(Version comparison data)
________________
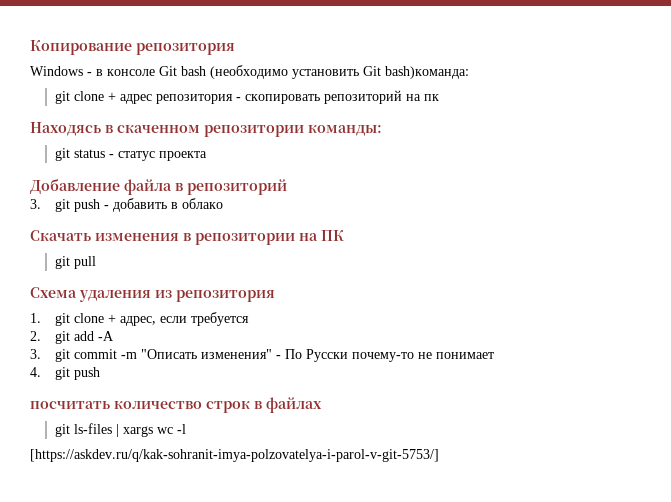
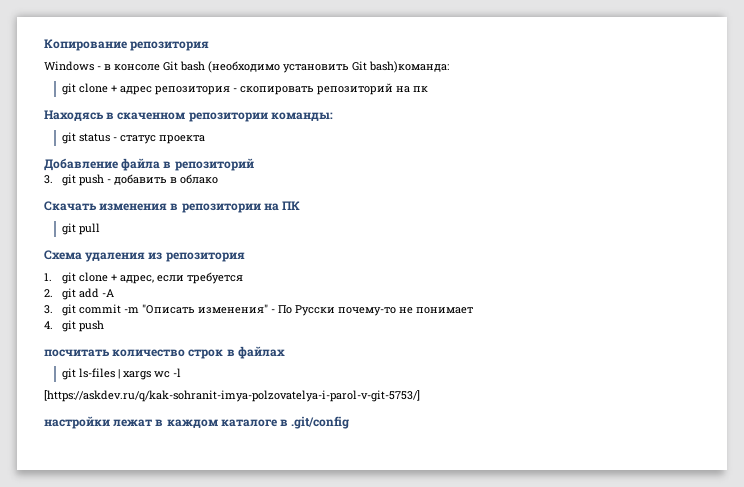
+ настройки лежат в каждом каталоге в .git/config

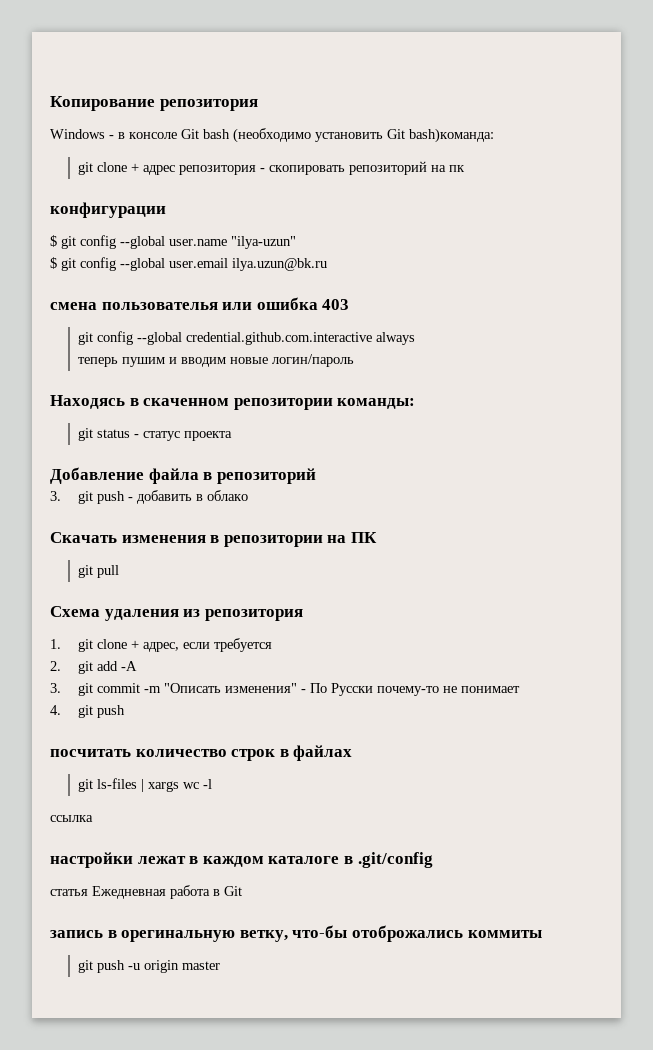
+ конфигурации
+ $ git config --global user.name "ilya-uzun"
+ $ git config --global user.email ilya.uzun@bk.ru
+ смена пользователья или ошибка 403
+ git config --global credential.github.com.interactive always
+ теперь пушим и вводим новые логин/пароль
- [https://askdev.ru/q/kak-sohranit-imya-polzovatelya-i-parol-v-git-5753/]
+ ссылка
+ статья Ежедневная работа в Git
+ запись в орегинальную ветку, что-бы отоброжались коммиты
+ git push -u origin master

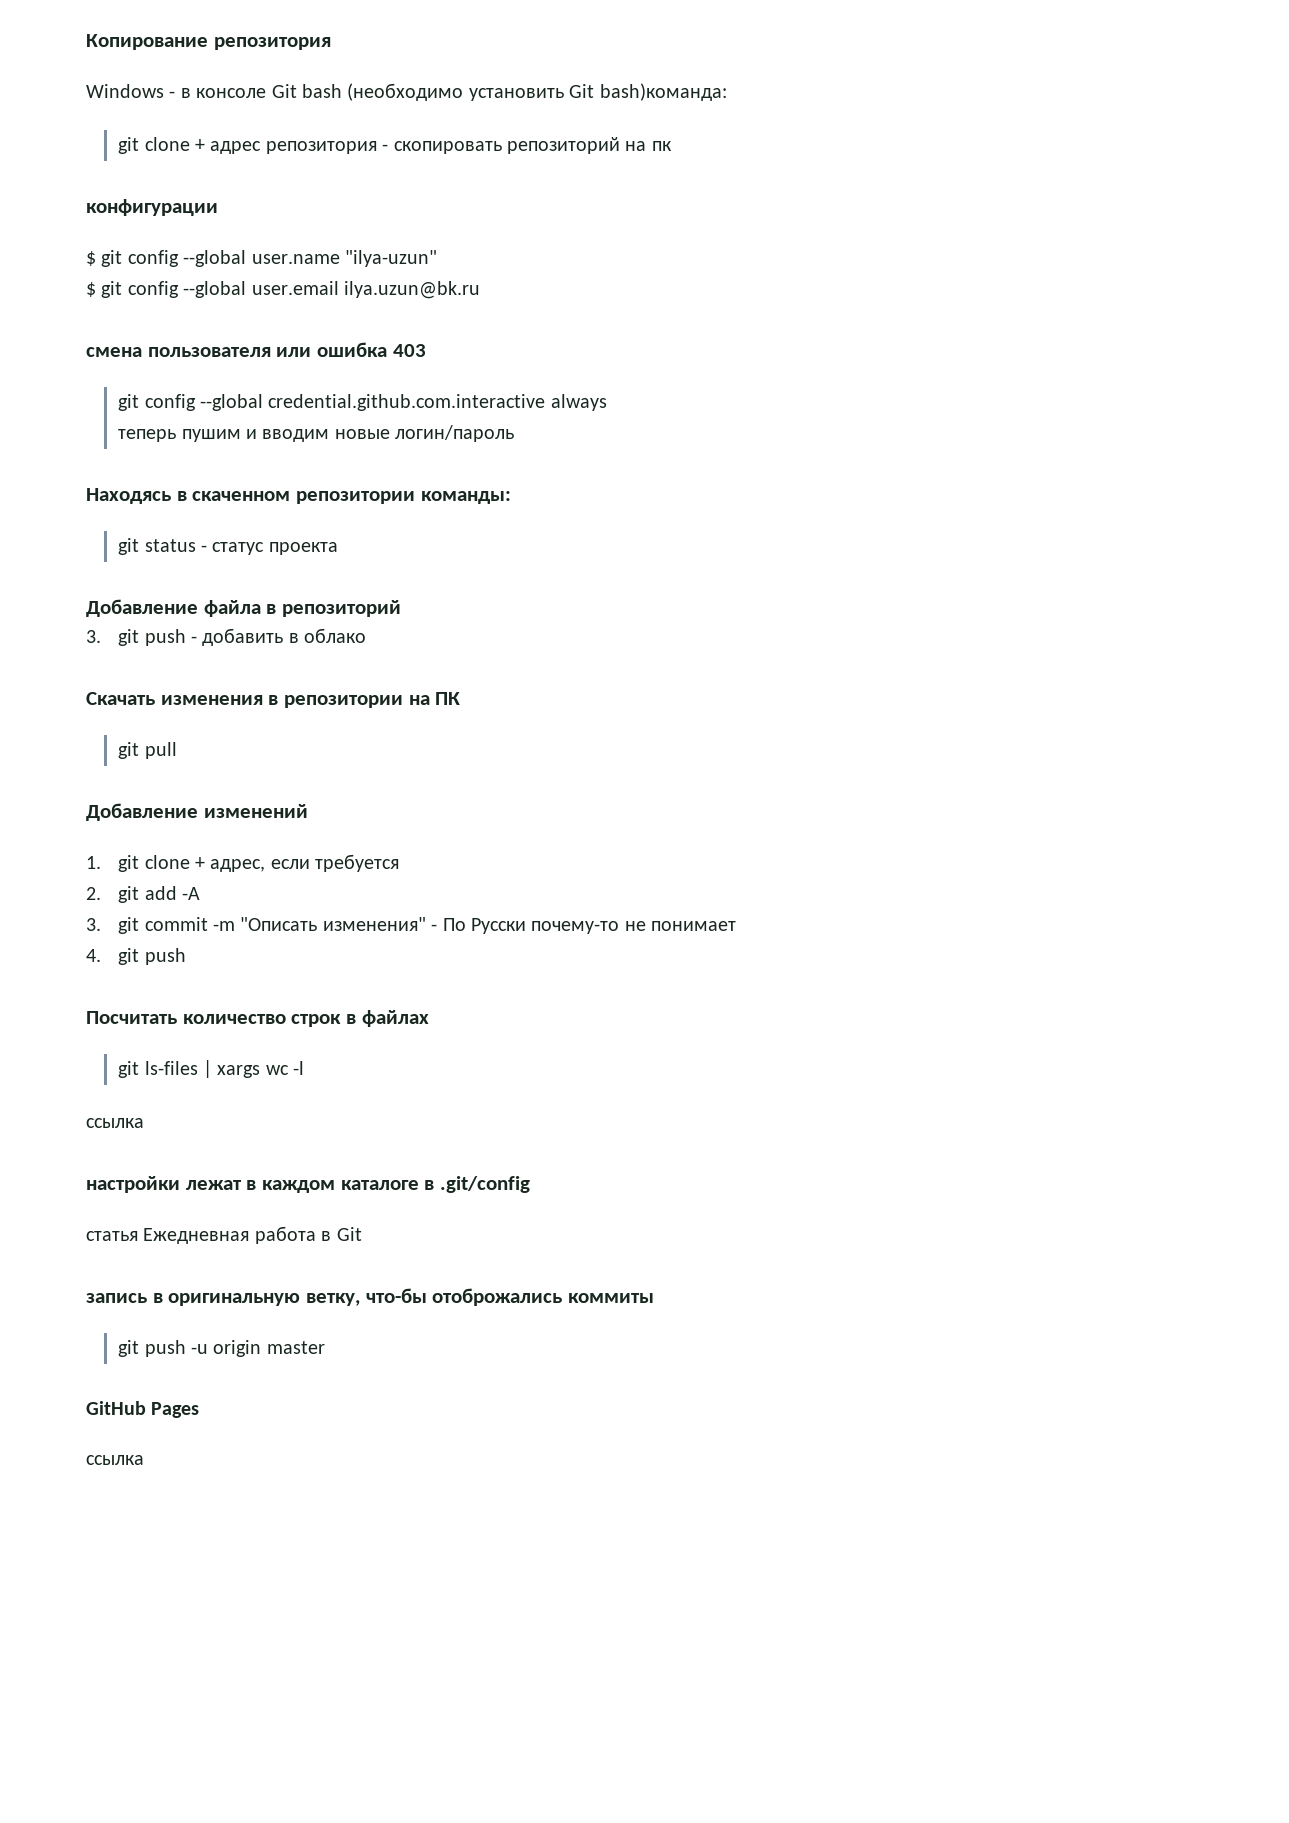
- смена пользователья или ошибка 403
+ смена пользователя или ошибка 403
- Схема удаления из репозитория
+ Добавление изменений
- посчитать количество строк в файлах
+ Посчитать количество строк в файлах
- запись в орегинальную ветку, что-бы отоброжались коммиты
+ запись в оригинальную ветку, что-бы отоброжались коммиты
+ GitHub Pages
+ ссылка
________________
ACTIVITY:
In your copy, repeat each record exactly and include no pictures.

ANSWER FOR THIS EXERCISE:
+ настройки лежат в каждом каталоге в .git/config

+ конфигурации
+ $ git config --global user.name "ilya-uzun"
+ $ git config --global user.email ilya.uzun@bk.ru
+ смена пользователья или ошибка 403
+ git config --global credential.github.com.interactive always
+ теперь пушим и вводим новые логин/пароль
- [https://askdev.ru/q/kak-sohranit-imya-polzovatelya-i-parol-v-git-5753/]
+ ссылка
+ статья Ежедневная работа в Git
+ запись в орегинальную ветку, что-бы отоброжались коммиты
+ git push -u origin master

- смена пользователья или ошибка 403
+ смена пользователя или ошибка 403
- Схема удаления из репозитория
+ Добавление изменений
- посчитать количество строк в файлах
+ Посчитать количество строк в файлах
- запись в орегинальную ветку, что-бы отоброжались коммиты
+ запись в оригинальную ветку, что-бы отоброжались коммиты
+ GitHub Pages
+ ссылка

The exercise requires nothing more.